The high burden further amplifies delays in accessing minimum level of care including maternal and child health with resultant maternal and child mortality across the country. Nigeria is currently grappling with an alarming burden of maternal and child mortality in the country. Available statistics from the Federal Ministry of health shows that the country records over 40,000 maternal deaths annually.

Faisal Shuaib, executive director of the National Primary Health Care Development Agency (NPHCDA) has decried the alarming statistics and called for prompt action.

“Every day in Nigeria, approximately 145 women die from preventable causes related to pregnancy and childbirth. This is equivalent to having 1 Boeing 737-300 series aeroplane, fully loaded with 145 women crashing every single day in Nigeria, and killing everyone on board”, he said.

Again, the ED said approximately 2,300 children under 5 years die mainly from preventable causes.

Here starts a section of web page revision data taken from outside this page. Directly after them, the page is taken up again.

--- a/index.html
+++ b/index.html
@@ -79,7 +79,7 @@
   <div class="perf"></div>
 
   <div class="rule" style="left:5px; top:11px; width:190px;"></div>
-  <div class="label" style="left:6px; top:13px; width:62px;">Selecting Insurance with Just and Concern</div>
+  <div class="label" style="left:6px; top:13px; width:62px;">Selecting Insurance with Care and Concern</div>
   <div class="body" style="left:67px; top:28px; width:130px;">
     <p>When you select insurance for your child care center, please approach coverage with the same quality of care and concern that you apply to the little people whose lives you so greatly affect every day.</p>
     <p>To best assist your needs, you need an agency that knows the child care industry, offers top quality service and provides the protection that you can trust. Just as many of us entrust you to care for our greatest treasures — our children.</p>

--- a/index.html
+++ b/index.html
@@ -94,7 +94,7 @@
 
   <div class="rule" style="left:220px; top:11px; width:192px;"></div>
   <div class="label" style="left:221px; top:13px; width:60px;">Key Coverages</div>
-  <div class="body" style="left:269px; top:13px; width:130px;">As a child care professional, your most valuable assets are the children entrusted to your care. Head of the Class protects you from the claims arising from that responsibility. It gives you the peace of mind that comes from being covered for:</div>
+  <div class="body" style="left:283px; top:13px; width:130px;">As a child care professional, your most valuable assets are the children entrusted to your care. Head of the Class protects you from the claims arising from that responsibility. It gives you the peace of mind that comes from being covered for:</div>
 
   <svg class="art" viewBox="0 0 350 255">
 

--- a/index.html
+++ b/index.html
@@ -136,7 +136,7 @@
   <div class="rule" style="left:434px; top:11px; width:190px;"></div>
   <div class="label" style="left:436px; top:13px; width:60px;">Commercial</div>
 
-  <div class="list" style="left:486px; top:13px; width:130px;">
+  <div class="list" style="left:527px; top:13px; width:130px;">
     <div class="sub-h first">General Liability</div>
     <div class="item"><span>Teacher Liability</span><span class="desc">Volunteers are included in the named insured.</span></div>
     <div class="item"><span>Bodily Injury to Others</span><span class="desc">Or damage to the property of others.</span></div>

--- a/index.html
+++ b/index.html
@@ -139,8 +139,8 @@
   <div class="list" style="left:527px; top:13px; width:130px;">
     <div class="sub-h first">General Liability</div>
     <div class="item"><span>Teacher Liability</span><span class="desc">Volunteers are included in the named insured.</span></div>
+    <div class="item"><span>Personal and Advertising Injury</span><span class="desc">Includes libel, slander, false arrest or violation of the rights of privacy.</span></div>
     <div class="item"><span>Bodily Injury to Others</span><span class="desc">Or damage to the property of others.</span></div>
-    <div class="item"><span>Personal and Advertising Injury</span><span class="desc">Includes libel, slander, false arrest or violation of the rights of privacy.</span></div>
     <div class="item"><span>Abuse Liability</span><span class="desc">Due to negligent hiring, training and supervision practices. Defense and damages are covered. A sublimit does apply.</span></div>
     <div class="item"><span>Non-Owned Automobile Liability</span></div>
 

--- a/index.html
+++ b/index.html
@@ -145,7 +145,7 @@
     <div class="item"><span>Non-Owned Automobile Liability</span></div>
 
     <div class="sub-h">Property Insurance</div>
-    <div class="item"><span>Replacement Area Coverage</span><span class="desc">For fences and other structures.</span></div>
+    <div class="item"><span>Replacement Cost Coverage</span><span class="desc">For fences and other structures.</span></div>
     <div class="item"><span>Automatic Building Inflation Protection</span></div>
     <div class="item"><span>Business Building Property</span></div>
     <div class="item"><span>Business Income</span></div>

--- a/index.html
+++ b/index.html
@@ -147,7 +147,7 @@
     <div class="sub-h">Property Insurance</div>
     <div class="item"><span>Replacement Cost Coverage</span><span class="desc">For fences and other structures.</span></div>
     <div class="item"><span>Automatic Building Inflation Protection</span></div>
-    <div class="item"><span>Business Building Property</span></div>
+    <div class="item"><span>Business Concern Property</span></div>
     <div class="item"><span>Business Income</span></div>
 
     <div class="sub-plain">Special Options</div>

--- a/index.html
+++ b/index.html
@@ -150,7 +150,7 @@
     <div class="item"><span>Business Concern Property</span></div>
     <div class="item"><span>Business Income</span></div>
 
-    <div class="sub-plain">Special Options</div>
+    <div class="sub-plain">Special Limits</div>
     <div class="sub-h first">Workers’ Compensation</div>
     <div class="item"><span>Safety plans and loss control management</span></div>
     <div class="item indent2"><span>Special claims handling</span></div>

Mojisola Odeku, director, Nigerian Urban Reproductive Health Initiative, Johns Hopkins Centre for Communications Program, Nigeria, further noted that a major problem threatening the success of the project is getting quality personnel, a situation she described as a human resource crisis.

She decried that even if funds are eventually released, and all required facilities and structures put in place, a lot of health personnel will not be willing to go into remote areas to work in PHCS. She said the issue of Human resource is critical to survival of the project.

Obinna Ebirim, national coordinator, New Incentives – ABAE Initiative, on his part said the communities must be involved to ensure success of the PHC project.

“The communities must be carried along to own the project else the government will only succeed in erecting beautiful structures which the community will not use.”